╭─ PROVIDED ENTRIES

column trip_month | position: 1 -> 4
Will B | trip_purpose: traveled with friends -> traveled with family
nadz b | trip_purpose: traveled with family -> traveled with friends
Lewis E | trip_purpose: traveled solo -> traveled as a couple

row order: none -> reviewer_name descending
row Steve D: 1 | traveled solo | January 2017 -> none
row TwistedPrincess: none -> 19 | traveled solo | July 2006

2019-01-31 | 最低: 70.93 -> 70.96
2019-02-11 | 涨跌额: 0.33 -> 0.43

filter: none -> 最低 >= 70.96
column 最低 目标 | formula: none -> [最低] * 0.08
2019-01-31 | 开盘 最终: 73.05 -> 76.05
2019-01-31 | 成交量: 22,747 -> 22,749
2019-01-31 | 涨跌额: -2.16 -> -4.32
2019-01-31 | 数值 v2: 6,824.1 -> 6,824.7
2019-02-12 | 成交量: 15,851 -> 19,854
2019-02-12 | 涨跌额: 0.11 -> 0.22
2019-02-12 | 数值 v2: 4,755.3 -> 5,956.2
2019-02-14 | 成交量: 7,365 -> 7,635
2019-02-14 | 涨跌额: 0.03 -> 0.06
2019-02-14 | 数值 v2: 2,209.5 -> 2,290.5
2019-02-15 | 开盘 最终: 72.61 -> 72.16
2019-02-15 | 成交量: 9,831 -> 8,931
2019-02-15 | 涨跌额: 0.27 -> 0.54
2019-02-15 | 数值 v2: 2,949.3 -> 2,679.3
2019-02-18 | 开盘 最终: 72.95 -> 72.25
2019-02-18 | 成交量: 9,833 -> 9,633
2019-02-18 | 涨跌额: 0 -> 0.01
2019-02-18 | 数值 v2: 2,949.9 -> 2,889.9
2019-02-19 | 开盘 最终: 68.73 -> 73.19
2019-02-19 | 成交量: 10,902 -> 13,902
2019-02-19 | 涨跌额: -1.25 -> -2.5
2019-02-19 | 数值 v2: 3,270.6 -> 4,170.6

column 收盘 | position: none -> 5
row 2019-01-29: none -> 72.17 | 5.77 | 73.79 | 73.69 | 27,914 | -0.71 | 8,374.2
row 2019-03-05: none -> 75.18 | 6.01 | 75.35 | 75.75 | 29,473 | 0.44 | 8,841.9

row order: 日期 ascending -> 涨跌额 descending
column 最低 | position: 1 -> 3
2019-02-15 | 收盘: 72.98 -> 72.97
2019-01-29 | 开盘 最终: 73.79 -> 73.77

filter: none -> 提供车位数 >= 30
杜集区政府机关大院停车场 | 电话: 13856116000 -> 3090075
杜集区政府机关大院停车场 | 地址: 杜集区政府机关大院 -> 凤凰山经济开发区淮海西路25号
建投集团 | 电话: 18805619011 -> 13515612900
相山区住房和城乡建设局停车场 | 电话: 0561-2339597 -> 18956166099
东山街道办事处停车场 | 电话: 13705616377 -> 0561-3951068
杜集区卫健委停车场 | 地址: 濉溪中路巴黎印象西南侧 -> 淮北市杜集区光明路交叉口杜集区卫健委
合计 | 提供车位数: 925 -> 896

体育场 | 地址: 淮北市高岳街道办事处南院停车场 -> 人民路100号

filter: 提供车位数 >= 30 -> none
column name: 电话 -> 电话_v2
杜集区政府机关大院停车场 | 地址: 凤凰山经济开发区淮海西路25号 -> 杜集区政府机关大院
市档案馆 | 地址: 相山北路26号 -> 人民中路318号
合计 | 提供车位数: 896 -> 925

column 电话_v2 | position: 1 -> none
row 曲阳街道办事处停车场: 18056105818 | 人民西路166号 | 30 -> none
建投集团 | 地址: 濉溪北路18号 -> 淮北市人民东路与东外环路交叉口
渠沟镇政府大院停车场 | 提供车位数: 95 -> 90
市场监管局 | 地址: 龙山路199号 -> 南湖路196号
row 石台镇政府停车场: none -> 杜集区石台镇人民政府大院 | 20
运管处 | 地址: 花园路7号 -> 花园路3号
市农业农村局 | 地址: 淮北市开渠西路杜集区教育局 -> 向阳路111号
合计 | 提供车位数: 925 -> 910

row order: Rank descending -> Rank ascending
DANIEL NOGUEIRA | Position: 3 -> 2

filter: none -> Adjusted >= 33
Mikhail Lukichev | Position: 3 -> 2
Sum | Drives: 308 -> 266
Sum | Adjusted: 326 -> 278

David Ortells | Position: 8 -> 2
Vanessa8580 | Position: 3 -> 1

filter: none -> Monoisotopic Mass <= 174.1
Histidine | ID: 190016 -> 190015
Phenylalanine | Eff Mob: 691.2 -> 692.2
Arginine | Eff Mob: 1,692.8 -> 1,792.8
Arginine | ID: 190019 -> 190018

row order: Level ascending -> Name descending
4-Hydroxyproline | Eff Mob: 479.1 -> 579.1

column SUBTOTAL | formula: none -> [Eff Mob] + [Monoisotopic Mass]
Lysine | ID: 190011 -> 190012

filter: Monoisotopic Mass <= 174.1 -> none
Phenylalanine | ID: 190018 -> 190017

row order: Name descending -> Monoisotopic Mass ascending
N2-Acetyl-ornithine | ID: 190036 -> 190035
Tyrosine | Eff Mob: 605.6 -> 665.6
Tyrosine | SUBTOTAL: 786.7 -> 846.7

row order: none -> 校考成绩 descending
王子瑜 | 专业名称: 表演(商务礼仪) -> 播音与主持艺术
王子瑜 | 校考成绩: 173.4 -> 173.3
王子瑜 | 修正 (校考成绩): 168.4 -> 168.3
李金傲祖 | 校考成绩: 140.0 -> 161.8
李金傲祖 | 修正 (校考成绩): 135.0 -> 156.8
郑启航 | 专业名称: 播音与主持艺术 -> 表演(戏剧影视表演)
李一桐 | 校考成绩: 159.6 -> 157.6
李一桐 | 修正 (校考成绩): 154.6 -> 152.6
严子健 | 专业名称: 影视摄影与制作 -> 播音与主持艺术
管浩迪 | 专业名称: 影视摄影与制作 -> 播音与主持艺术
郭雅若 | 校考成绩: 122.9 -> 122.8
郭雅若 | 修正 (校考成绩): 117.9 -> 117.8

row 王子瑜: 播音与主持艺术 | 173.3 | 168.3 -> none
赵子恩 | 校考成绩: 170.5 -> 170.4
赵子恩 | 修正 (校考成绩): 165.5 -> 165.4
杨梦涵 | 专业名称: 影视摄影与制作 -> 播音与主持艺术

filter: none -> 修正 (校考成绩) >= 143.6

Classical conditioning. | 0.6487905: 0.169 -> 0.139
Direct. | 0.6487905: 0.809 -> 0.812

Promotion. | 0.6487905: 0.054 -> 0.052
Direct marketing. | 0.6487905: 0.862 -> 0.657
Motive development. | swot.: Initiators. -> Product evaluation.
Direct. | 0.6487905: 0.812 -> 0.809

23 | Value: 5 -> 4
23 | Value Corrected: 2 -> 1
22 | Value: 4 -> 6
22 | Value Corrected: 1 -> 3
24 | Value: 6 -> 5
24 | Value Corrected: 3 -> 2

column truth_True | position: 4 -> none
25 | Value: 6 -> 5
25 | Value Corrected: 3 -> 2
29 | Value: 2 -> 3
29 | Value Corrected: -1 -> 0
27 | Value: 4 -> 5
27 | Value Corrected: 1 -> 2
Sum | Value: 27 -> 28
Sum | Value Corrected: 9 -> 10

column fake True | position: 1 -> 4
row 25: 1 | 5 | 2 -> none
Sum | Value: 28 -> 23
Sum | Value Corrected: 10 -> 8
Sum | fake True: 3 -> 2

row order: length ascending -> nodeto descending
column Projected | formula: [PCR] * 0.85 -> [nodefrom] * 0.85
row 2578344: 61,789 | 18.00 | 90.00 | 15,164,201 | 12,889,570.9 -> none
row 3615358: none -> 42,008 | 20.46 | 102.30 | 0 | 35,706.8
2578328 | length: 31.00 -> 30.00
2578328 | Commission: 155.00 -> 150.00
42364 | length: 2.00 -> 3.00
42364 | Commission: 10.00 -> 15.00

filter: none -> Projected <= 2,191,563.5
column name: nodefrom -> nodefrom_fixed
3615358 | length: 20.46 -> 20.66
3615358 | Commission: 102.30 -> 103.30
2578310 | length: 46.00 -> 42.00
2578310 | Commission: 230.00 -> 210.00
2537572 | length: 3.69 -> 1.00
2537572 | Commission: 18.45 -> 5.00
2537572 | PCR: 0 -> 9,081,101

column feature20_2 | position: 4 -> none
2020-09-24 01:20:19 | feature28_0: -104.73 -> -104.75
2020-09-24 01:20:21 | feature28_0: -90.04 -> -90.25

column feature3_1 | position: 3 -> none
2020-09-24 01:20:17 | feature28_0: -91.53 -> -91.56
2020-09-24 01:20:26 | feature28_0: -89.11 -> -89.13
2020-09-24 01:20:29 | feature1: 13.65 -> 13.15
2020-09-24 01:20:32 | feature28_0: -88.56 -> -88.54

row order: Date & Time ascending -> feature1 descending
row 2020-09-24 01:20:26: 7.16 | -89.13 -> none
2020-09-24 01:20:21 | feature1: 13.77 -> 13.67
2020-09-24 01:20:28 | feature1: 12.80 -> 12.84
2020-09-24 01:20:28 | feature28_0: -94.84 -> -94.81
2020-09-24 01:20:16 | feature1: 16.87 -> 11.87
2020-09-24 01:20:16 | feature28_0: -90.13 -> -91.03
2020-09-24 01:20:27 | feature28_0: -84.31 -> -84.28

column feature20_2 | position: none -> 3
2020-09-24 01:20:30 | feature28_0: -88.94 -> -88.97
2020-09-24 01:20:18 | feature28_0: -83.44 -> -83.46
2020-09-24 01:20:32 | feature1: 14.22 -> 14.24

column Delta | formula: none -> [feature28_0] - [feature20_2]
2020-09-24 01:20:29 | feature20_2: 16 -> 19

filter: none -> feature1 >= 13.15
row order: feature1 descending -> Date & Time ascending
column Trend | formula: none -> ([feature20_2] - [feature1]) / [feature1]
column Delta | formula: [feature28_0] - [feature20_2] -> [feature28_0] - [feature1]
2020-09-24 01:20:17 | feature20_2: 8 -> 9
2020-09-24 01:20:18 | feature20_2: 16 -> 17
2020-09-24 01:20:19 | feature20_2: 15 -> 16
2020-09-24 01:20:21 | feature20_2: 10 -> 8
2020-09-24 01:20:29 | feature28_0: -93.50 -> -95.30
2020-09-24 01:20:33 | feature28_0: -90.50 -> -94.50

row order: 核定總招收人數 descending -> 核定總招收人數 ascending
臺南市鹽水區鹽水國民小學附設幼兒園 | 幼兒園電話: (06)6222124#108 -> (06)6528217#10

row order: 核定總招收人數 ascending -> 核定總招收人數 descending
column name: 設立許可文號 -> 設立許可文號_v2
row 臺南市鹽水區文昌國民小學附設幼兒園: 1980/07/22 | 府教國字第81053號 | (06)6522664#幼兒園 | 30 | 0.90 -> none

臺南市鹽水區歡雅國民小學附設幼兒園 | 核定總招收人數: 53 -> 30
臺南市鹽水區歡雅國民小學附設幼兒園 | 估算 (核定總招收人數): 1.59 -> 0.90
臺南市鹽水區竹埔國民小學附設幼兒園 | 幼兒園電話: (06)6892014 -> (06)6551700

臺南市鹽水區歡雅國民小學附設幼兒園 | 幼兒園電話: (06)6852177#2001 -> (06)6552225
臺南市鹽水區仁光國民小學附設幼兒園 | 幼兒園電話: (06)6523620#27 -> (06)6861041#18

╰─

TASK GOAL – In how many lines of the data does the string "校考成绩" occur? Answer with the number and nothing else.

TASK SOLUTION – 12